● **Task to complete**
From the entries below, copy every line holding the word "Current".

═══ Record excerpts ═══

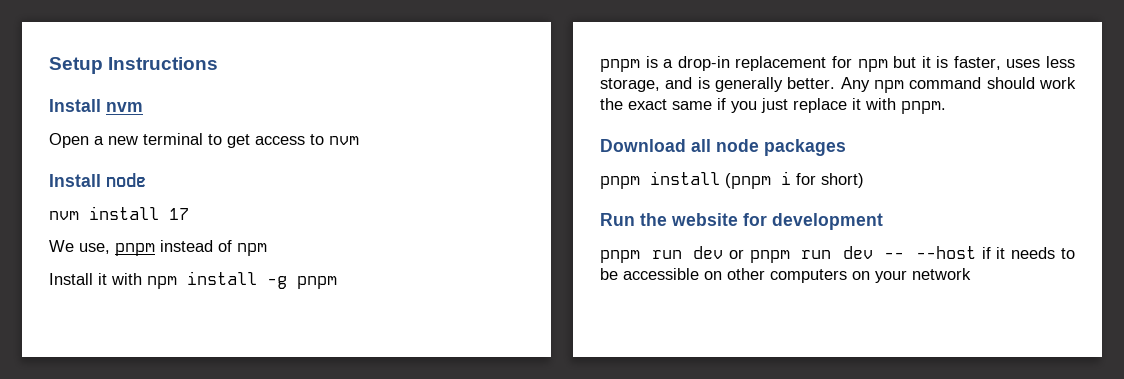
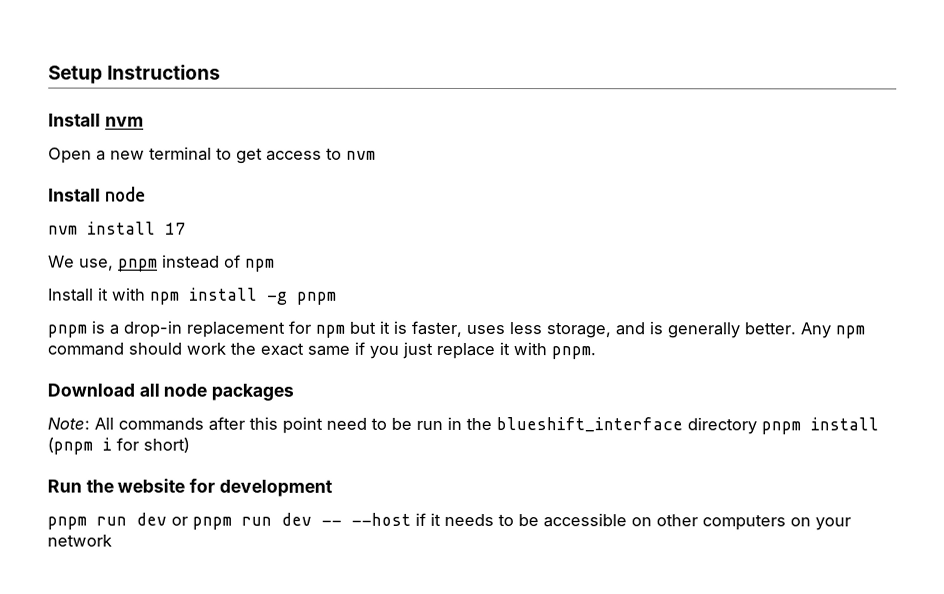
(846, 147) none -> [47,416,757,435] Note: All commands after this point need to be run in the blueshift_interface directory

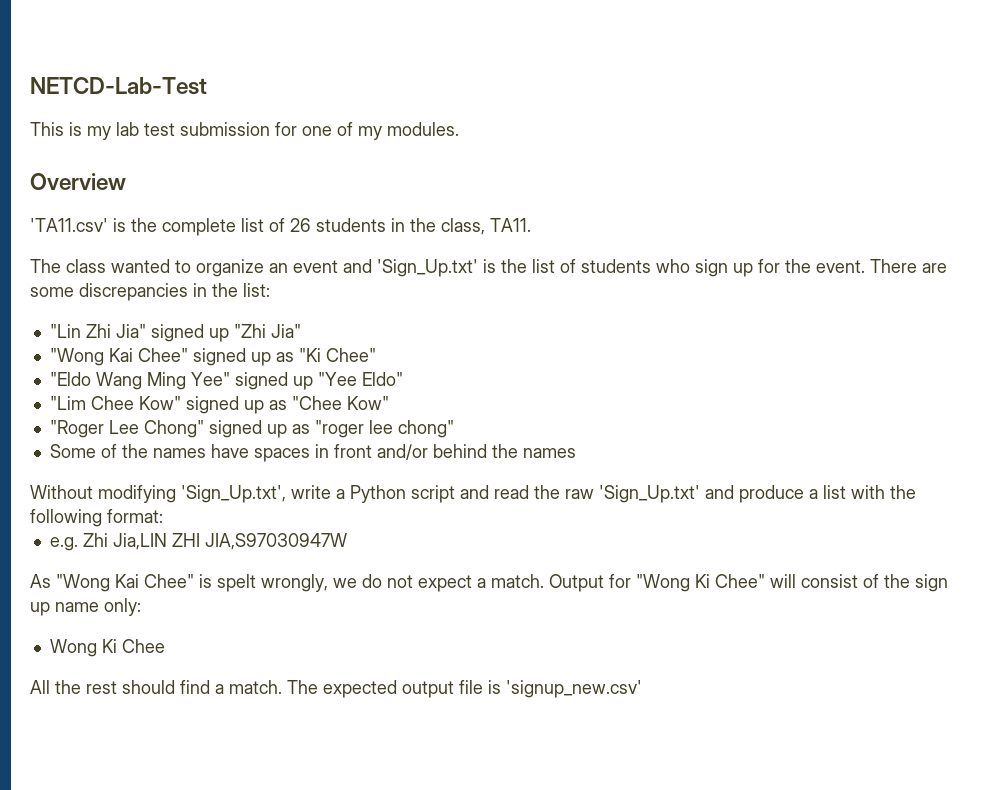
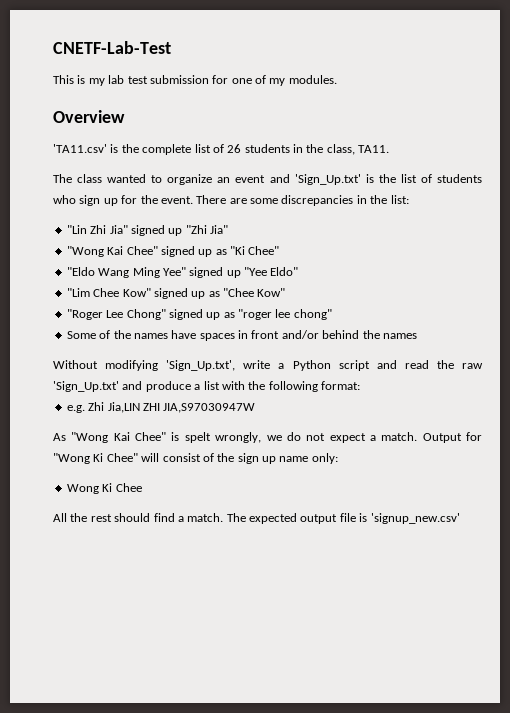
[30,77,207,95] NETCD-Lab-Test -> [53,41,171,54] CNETF-Lab-Test

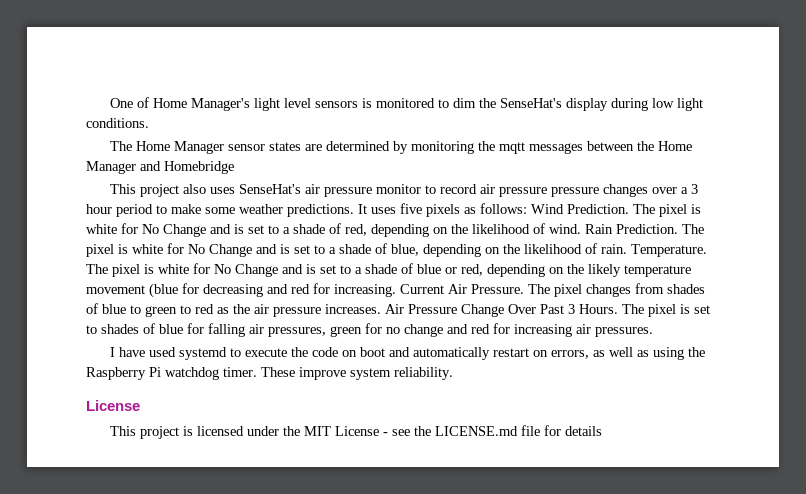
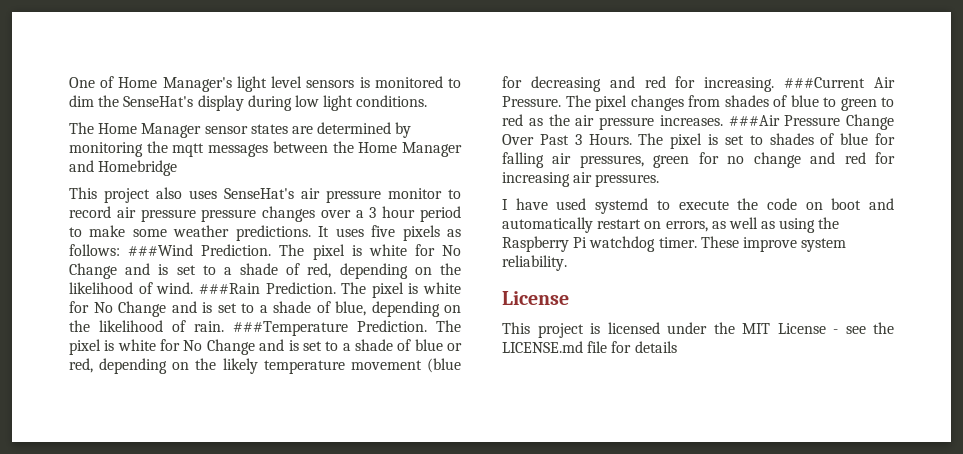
[531,204,564,214] Wind -> [128,244,194,256] ###Wind
[585,224,613,234] Rain -> [198,283,260,294] ###Rain
[631,244,707,257] Temperature. -> [233,320,427,336] ###Temperature Prediction.
[400,284,444,294] Current -> [784,77,866,88] ###Current
[385,304,404,314] Air -> [728,115,780,126] ###Air

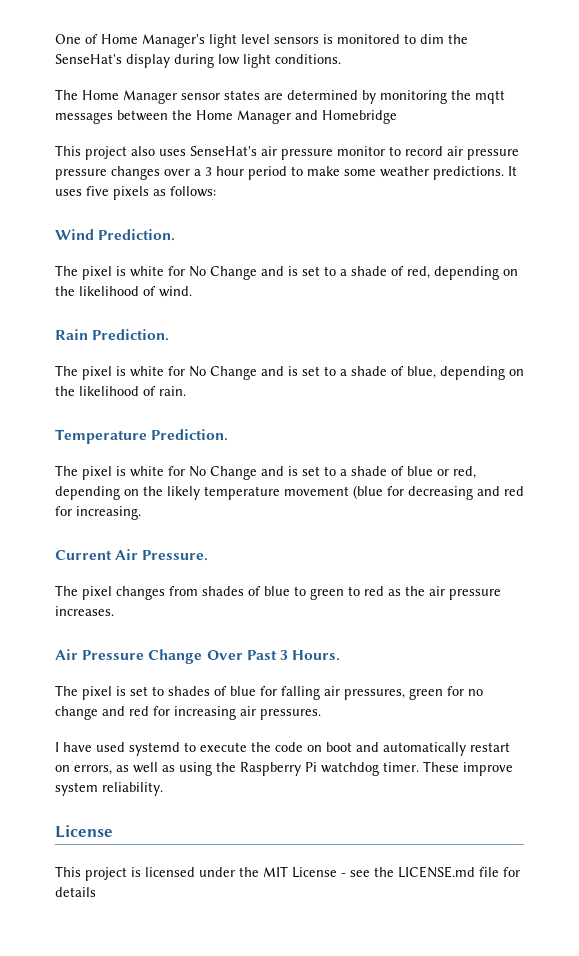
[128,244,272,256] ###Wind Prediction. -> [55,229,176,241] // Wind Prediction. //
[198,282,336,294] ###Rain Prediction. -> [55,329,170,341] // Rain Prediction. //
[233,320,427,336] ###Temperature Prediction. -> [55,429,229,444] // Temperature Prediction. //
[784,77,866,88] ###Current -> [55,550,112,560] // Current
(561, 101) none -> (209, 555) //
[728,115,780,126] ###Air -> [55,649,78,660] // Air
(632, 139) none -> (341, 655) //

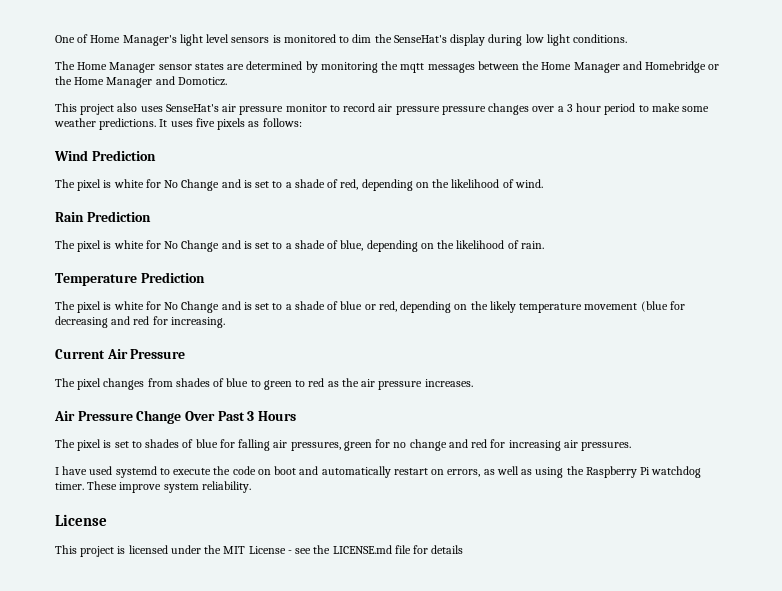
(397, 117) none -> [708,64,720,70] [55,76,227,88] or the Home Manager and Domoticz.
[98,229,176,241] Prediction. -> [91,150,156,161] Prediction
[92,329,170,341] Prediction. -> [86,211,151,222] Prediction
[151,429,229,441] Prediction. -> [140,272,205,283] Prediction
[142,550,209,561] Pressure. -> [130,349,186,359] Pressure
[292,650,341,661] Hours. -> [257,411,296,421] Hours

═══

● **Finished exercise**
[400,284,444,294] Current -> [784,77,866,88] ###Current
[784,77,866,88] ###Current -> [55,550,112,560] // Current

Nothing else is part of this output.